Specialist traders work inside a booth on the floor at the New York Stock Exchange on Sept. 10, 2025.

Brendan McDermid | Reuters

Stock futures fell Tuesday as a potential U.S. government shutdown loomed. Despite the latest declines, Wall Street was headed for an unusually strong September.

Futures tied to the Dow Jones Industrial Average fell 127 points, or 0.3%. S&P futures slipped 0.2% along with Nasdaq-100 futures.

Although shutdowns aren’t usually market-moving events, this time could be different as investors are already wary about a slowing labor market, the risk of stagflation and elevated stock valuations. A shutdown could also prompt rating agencies to rethink the condition of U.S. credit, which was downgraded in May by Moody’s.

After a meeting between President Donald Trump and top Democrats and Republicans, Vice President JD Vance said Monday evening: “I think we’re headed to a shutdown because the Democrats won’t do the right thing.”

The Labor Department also announced Monday that the September nonfarm payrolls report scheduled to release Friday will not come out if the U.S. government suspends operations. The report is one of several upcoming key data releases that will provide crucial information about the direction of the economy ahead of the Federal Reserve’s upcoming October policy meeting. Exacerbating concerns over the shutdown was President Donald Trump’s threat over the weekend that a shutdown could result in mass firings of federal workers.
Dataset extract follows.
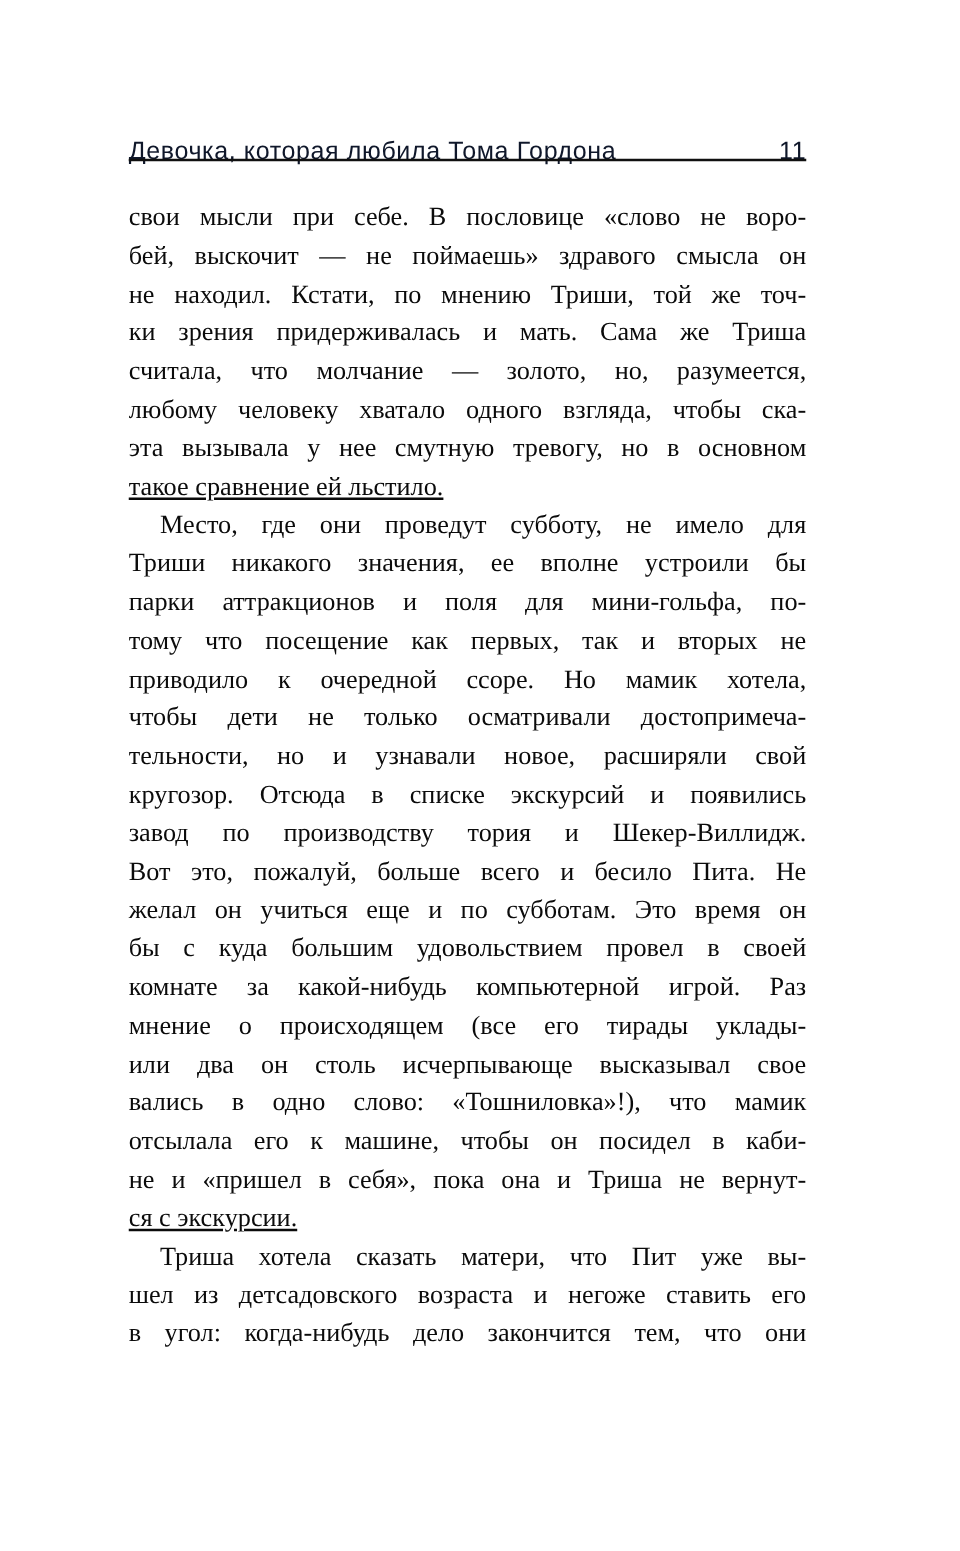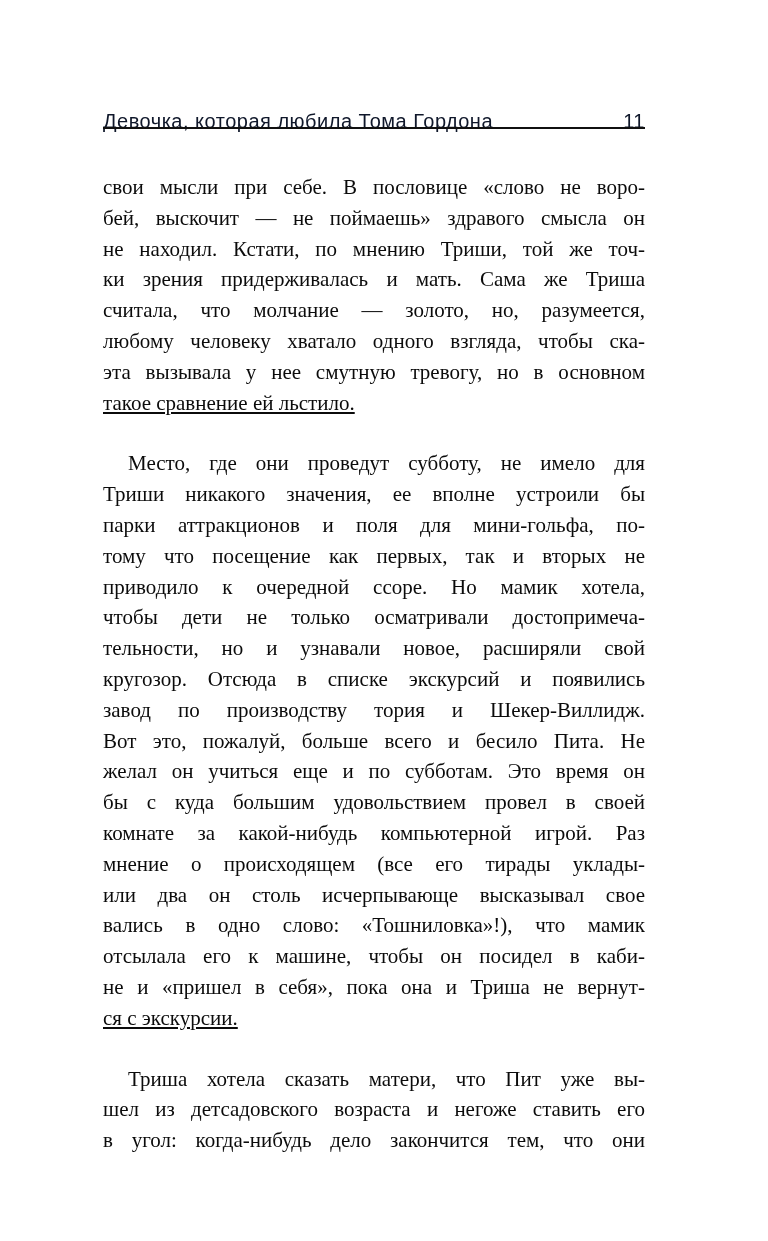"свои мысли при себе. В" .page-body { top: 172px -> 158px }
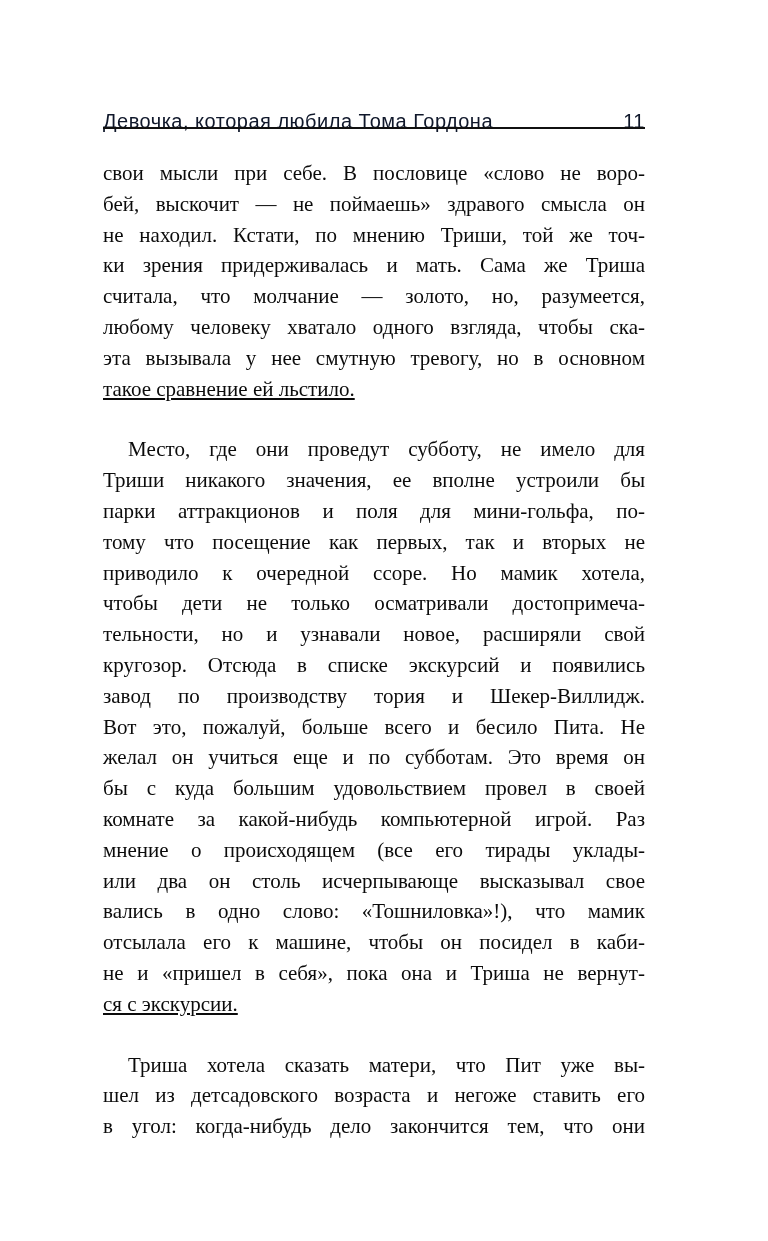"Место, где они проведут субботу," .line.indent { margin-top: 30px -> none }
Jack Janasiewicz, lead portfolio strategist and portfolio manager at Natixis Investment Managers, said that a government shutdown could lead to some “tangential effects” in near-term market sentiment and volatility.
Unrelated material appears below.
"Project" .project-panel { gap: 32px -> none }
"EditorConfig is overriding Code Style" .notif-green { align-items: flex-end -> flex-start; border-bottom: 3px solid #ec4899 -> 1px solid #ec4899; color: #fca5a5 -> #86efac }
“With investors keenly aware of the risks to a softening labor market and simultaneously laser focused on the signs of tariff pass-through to inflation, any delay in the collection of economic data resulting from the shutdown could lead to increased uncertainty. And with that increased uncertainty we often see a pick-up in financial market volatility,” Janasiewicz said.

“Could such uncertainty be large enough to dent the economic backdrop and along with it risk assets? Probably not a lasting impact but the longer the uncertainty drags out, the greater the risk,” he said.
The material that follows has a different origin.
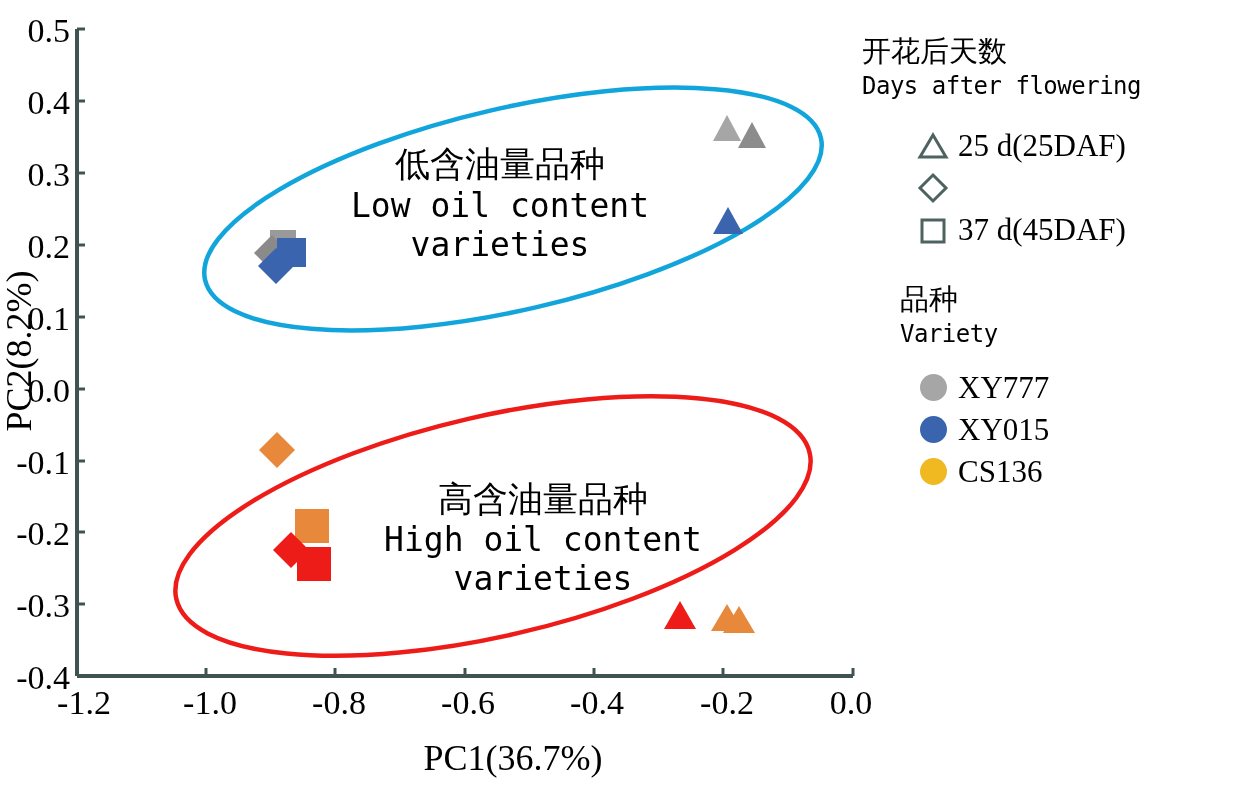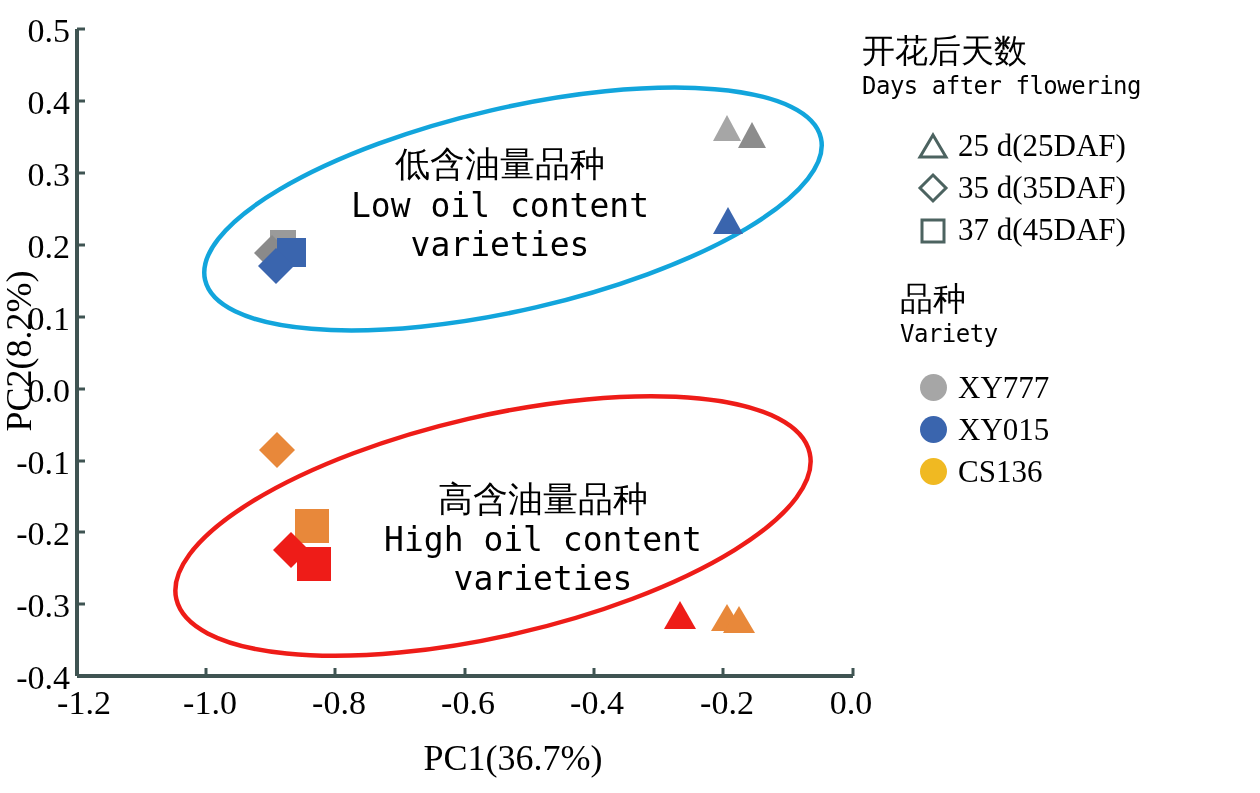"开花后天数" .legend-heading-cn { font-size: 33px -> 29px }
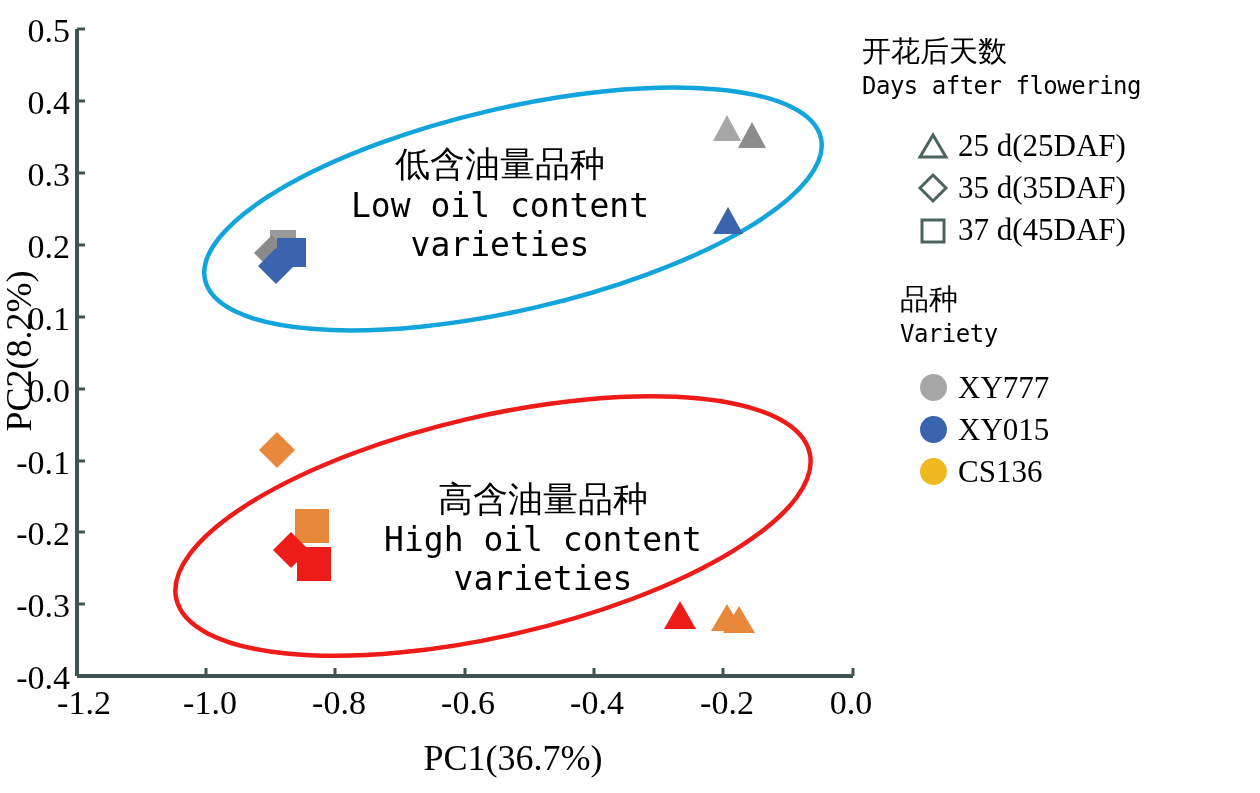"35 d(35DAF)" span.lbl { html: <span>35 d(35DAF)</span> -> none }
Echoing that view, Adam Crisafulli of Vital Knowledge anticipates that the shutdown would weigh on market sentiment if it were to last longer than a considerable amount of time, a situation that could delay important economic data releases. Government shutdowns don’t often last beyond two weeks.

“When it comes to Washington, the market widely expected a shutdown to happen, so investors are largely sitting tight for now, but if this extends beyond two weeks, people will start to become more concerned,” the firm’s founder said.

A strong September

Major U.S. stock indexes continue to hover near record highs ahead of the final September session. The S&P 500, which has averaged a 4.2% drop for the month over the last five years, has increased more than 3% this month.

Additionally, the Dow Jones Industrial Average has gained 1.7%. The tech-heavy Nasdaq Composite has outperformed the other two benchmark indexes with a roughly 5.3% gain in September.

Tuesday will also bring the end of the third quarter. The broad-based index is up 7.4% quarter to date, while the Nasdaq is set to notch a nearly 11% quarterly gain. The Dow is up 1.7% over the three-month period, which would mark its fifth positive quarter in a row.